Which one you suggest the best perfomance.....

MY motherboard has no VGA output....so can i fix remaining GPU without driver install....as VGA output.....please suggest....


----------



## topgear (Aug 27, 2013)

shreeux said:


> Intel DP45SG Motherboard has 2 PCI-E slots. now i fix the both video cards..
> 
> First AMD HD6670 fixed near processor on first slot with display out...
> Second Asus NVIDIA GeForce 9400 GT 1GB fixed to second slot from processor...
> ...



ok, my mistake I thought you have a 945G board  anyway, HD6670 will perform a lot better than 9400GT and if you want to use the 9400GT the only use of this is it can be used a physx card.


----------



## anirbandd (Aug 27, 2013)

topgear said:


> ok, my mistake I thought you have a 945G board  anyway, HD6670 will perform a lot better than 9400GT and* if you want to use the 9400GT the only use of this is it can be used a physx card*.



use of 2 gpus totally not suggested IMO, because of OP's PSU.


----------



## shreeux (Aug 27, 2013)

anirbandd said:


> use of 2 gpus totally not suggested IMO, because of OP's PSU.



Which one you suggest the best perfomance.....

MY motherboard has no VGA output....so can i fix remaining GPU without driver install....as VGA output.....please suggest....


----------



## shreeux (Aug 28, 2013)

anirbandd said:


> use of 2 gpus totally not suggested IMO, because of OP's PSU.



I have doubt, after two Graphics card installed.. i played pc games ..how to verify both cards are working....if any software there to monitor...performance of Graphics card...


----------



## anirbandd (Aug 28, 2013)

2 seperate GPUs from AMD and Nvidia Will Not Work Together.


----------



## shreeux (Aug 28, 2013)

anirbandd said:


> 2 seperate GPUs from AMD and Nvidia Will Not Work Together.




can i buy another AMD different series it will work?


----------



## Cilus (Aug 28, 2013)

No, you need to have card of same series for making them work in AMD Crossfire.
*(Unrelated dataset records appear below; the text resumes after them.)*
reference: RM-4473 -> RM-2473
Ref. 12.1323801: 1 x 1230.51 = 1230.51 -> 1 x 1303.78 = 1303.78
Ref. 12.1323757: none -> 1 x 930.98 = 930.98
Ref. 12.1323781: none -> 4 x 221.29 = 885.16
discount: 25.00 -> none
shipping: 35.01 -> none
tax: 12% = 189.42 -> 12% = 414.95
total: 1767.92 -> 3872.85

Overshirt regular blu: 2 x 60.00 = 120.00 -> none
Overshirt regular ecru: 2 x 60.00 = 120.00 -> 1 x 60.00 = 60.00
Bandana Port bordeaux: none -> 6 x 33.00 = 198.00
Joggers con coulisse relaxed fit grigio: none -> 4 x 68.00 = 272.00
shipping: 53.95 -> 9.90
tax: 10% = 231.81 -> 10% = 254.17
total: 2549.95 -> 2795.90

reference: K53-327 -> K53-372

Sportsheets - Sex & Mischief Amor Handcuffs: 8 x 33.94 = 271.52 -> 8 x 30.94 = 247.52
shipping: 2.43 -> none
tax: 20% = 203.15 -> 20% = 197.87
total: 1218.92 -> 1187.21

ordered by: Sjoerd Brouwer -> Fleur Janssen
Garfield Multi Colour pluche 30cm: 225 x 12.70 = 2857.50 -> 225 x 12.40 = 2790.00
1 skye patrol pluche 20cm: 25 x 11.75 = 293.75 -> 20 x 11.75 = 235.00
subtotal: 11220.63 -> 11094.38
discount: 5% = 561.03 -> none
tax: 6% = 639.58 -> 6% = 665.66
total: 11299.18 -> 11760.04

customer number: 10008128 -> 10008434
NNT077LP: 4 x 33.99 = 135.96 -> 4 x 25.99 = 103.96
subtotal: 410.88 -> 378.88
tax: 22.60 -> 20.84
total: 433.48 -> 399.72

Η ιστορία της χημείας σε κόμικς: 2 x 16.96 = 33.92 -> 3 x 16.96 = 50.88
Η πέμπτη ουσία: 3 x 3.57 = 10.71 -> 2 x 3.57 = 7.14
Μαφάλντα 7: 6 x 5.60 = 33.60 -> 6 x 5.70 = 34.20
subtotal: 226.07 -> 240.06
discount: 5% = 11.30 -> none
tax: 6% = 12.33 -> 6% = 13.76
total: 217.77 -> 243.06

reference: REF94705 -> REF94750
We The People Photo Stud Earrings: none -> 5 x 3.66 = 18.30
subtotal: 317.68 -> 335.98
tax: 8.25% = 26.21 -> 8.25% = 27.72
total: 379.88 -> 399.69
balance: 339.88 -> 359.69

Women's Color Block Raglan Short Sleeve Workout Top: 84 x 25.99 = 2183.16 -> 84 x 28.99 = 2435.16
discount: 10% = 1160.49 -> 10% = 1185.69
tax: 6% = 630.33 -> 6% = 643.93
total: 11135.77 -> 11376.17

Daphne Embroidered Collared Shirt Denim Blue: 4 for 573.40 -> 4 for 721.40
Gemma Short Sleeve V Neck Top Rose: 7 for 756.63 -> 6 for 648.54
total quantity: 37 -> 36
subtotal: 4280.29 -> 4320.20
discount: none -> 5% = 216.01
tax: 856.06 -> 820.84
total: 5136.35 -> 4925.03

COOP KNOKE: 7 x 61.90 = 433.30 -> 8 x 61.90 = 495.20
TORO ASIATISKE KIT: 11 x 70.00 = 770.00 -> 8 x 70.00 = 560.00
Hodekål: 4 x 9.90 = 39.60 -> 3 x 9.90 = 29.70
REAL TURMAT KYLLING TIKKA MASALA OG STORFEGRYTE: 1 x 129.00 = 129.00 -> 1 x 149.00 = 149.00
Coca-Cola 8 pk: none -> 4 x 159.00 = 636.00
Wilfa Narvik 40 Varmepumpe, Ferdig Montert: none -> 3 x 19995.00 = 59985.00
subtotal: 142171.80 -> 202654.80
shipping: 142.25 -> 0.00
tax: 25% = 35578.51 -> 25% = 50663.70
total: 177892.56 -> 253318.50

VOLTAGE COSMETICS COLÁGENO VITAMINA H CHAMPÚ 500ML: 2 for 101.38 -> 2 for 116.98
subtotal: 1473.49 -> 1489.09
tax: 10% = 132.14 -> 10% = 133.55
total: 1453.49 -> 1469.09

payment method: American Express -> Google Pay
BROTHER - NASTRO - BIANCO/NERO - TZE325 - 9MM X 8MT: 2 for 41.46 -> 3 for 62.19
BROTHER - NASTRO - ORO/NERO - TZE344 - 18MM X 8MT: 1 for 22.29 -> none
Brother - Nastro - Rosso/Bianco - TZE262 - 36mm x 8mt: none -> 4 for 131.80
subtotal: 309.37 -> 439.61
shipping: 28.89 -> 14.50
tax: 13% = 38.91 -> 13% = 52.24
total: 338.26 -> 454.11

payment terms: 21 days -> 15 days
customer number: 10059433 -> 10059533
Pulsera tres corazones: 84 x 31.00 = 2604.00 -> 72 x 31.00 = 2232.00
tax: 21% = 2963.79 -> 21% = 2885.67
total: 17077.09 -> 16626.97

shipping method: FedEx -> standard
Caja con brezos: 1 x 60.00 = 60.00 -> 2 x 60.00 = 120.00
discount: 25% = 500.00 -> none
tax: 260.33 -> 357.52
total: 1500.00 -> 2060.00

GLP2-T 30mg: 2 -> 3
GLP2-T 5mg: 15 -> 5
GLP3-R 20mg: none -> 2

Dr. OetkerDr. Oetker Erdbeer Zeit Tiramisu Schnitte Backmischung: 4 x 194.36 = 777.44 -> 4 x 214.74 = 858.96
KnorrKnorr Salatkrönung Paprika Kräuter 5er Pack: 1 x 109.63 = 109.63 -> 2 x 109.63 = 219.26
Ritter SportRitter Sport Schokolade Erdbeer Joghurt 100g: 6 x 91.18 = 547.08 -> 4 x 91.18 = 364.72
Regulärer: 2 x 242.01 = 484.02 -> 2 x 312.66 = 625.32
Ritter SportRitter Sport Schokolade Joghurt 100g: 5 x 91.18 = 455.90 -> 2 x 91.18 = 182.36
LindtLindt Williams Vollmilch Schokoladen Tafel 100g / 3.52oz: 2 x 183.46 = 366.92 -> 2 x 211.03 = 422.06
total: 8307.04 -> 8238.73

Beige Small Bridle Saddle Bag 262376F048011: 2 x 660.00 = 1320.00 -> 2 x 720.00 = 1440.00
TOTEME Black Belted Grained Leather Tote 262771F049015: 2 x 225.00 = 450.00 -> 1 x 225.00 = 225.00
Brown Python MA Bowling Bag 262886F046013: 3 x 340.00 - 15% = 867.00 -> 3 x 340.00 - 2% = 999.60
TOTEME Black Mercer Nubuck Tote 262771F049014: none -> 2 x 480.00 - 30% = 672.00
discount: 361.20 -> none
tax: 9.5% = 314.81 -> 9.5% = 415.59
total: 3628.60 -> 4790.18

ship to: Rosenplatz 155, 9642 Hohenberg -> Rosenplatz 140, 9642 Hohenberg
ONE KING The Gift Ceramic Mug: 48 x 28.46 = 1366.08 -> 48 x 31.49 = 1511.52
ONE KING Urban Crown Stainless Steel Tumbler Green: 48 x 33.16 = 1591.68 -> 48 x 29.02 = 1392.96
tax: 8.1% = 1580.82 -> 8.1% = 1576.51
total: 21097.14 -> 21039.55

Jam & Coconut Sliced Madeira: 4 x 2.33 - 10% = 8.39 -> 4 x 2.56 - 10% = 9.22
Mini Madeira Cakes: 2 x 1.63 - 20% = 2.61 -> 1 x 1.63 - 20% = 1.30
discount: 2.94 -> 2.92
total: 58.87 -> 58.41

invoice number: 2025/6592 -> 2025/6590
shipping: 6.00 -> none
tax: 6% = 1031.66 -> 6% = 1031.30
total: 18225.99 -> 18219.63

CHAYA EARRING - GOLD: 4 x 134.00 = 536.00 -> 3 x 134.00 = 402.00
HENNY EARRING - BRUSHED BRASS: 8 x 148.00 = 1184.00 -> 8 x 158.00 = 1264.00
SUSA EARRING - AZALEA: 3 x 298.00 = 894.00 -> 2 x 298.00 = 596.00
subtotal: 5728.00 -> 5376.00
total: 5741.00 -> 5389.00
An HD 6670 can be crossfired with another HD 6670 or a HD 6570. But your PSU won't support it. Also CF of two weak cards are not recommended at at all.

Regarding your issue, 1st *uninstall all the nVidia drivers listed in your Add or Remove Program* lie Graphics Driver, PhysX Driver, 3D vision driver etc. Then also uninstall Catalyst Driver for AMD. After than plug the AMD card in your motherboard and then reinstall the latest catalyst driver.


----------



## shreeux (Aug 29, 2013)

Cilus said:


> No, you need to have card of same series for making them work in AMD Crossfire. An HD 6670 can be crossfired with another HD 6670 or a HD 6570. But your PSU won't support it. Also CF of two weak cards are not recommended at at all.
> 
> Regarding your issue, 1st *uninstall all the nVidia drivers listed in your Add or Remove Program* lie Graphics Driver, PhysX Driver, 3D vision driver etc. Then also uninstall Catalyst Driver for AMD. After than plug the AMD card in your motherboard and then reinstall the latest catalyst driver.



Still now i am not facing any problem...Can do one thing ...MY motherboard has no VGA output....so can i fix remaining  (Asus NVIDIA GeForce 9400 GT 1GB) without driver install....as VGA output.....please suggest....


----------



## topgear (Aug 30, 2013)

you would you want to use the 9400Gt as a vga output card - even if you do so this card needs to be configured as primary gpu and the HD6670 will remain unused inside of the cabinet. If the HD6670 has no VGA output you can always use DVI-VGA adapter to use your monitors with only vga port.

So either stop using the 9400GT or else with some moded drivers and tweaks you can only use it as a physx driver.


----------



## shreeux (Aug 31, 2013)

My motherboard Intel DP45SG Motherboard, Connector 1 x 4 power supply cable was not connected. Pls suggest what is purpose of this 1 x 4 connector.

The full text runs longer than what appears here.